WORK INSTRUCTIONS: Search the listing for the word "Multi" and copy every line where it turns up.

DATA TO PROCESS:
%%

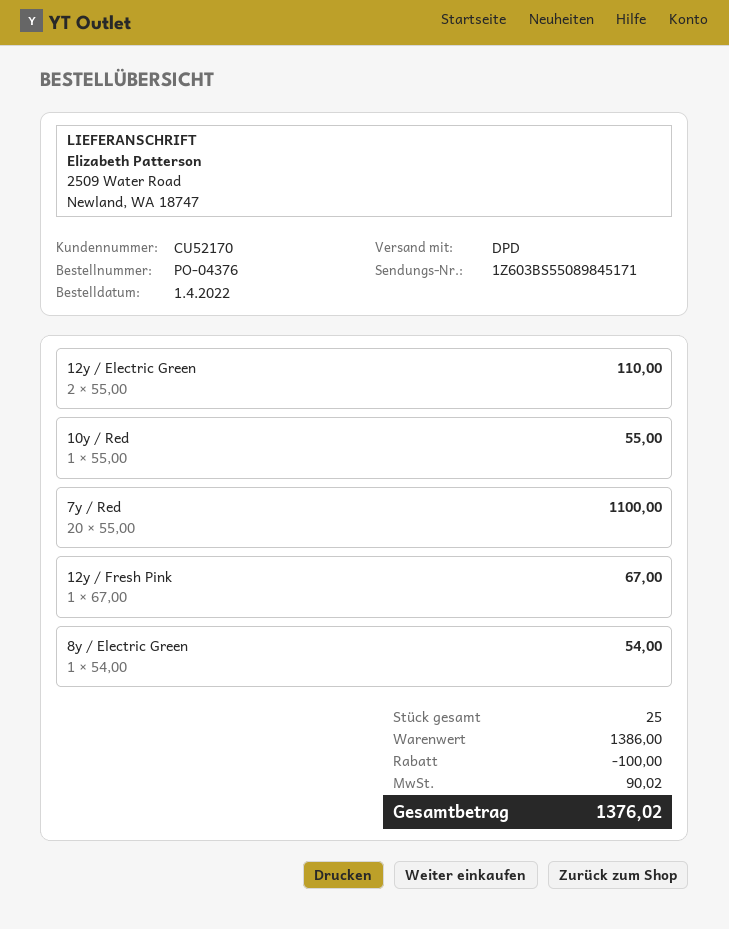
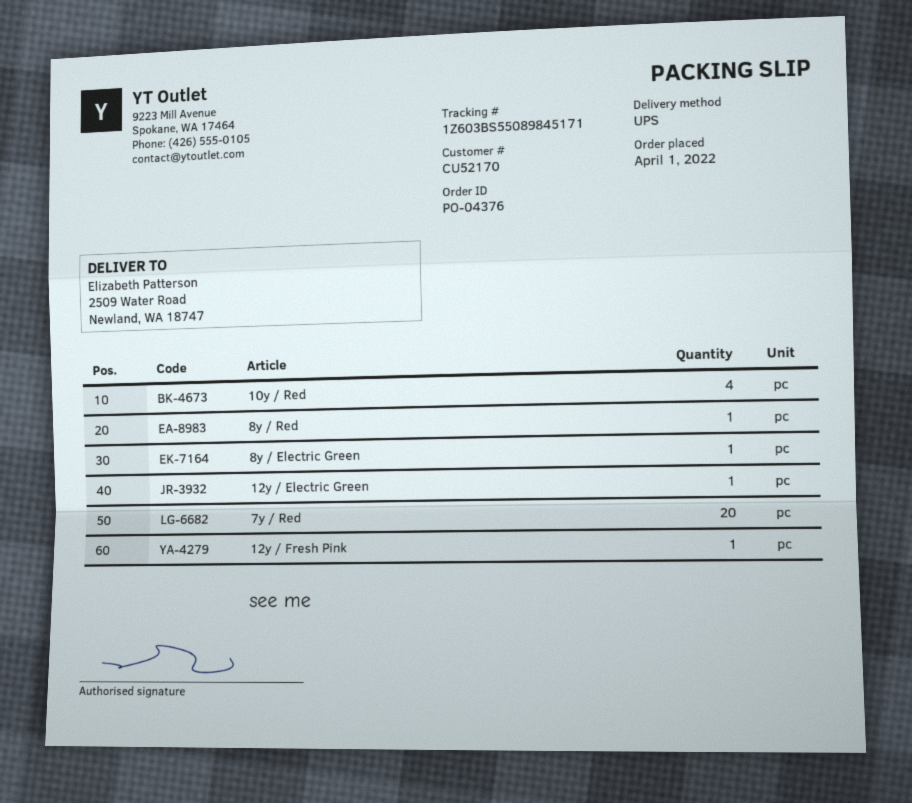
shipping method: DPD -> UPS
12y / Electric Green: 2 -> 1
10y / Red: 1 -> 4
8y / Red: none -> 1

%%
%%

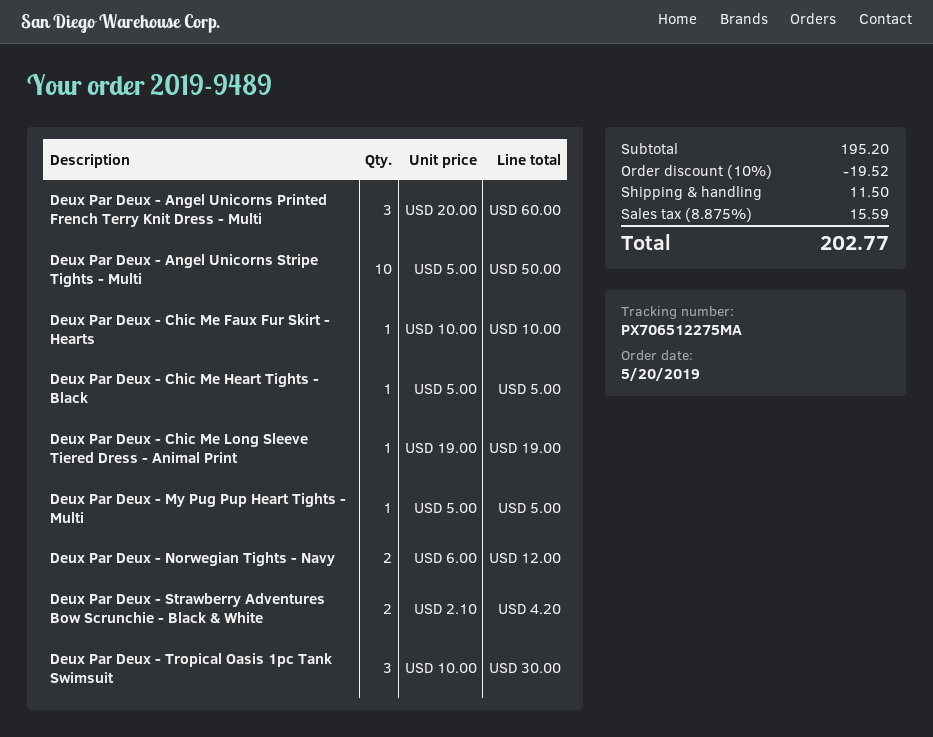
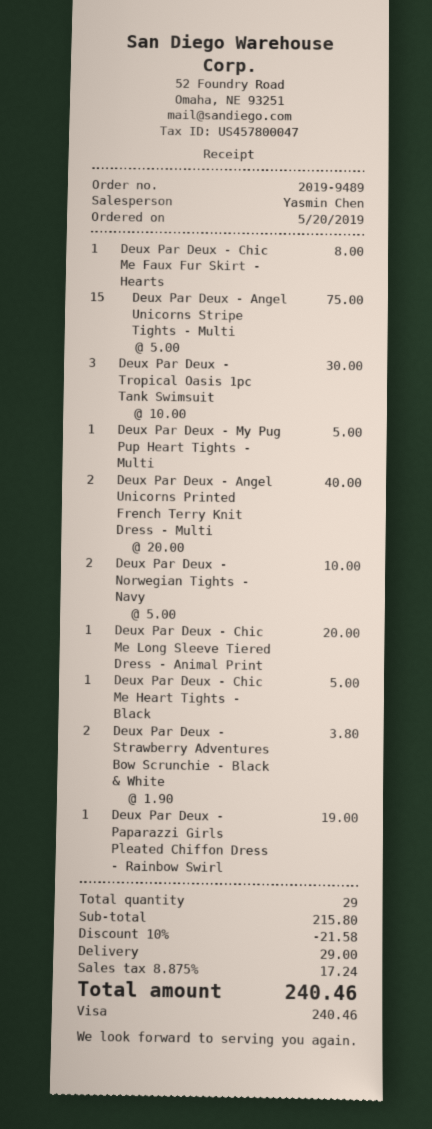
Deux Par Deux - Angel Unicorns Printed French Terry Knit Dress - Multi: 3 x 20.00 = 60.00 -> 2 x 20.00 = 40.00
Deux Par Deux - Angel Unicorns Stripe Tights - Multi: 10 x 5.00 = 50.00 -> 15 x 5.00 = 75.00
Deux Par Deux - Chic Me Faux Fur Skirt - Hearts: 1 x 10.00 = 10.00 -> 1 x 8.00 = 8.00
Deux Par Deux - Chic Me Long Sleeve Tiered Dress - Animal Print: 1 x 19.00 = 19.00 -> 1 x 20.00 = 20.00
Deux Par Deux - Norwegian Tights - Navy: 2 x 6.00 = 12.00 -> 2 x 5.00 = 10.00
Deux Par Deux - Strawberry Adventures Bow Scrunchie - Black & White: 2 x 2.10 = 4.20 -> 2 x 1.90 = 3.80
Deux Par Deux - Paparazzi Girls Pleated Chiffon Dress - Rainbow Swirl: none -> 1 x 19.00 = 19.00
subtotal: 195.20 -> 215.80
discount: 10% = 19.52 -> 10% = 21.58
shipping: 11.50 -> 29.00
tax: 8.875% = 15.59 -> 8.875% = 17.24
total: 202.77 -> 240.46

%%

RESPONSE TO THE TASK:
Deux Par Deux - Angel Unicorns Printed French Terry Knit Dress - Multi: 3 x 20.00 = 60.00 -> 2 x 20.00 = 40.00
Deux Par Deux - Angel Unicorns Stripe Tights - Multi: 10 x 5.00 = 50.00 -> 15 x 5.00 = 75.00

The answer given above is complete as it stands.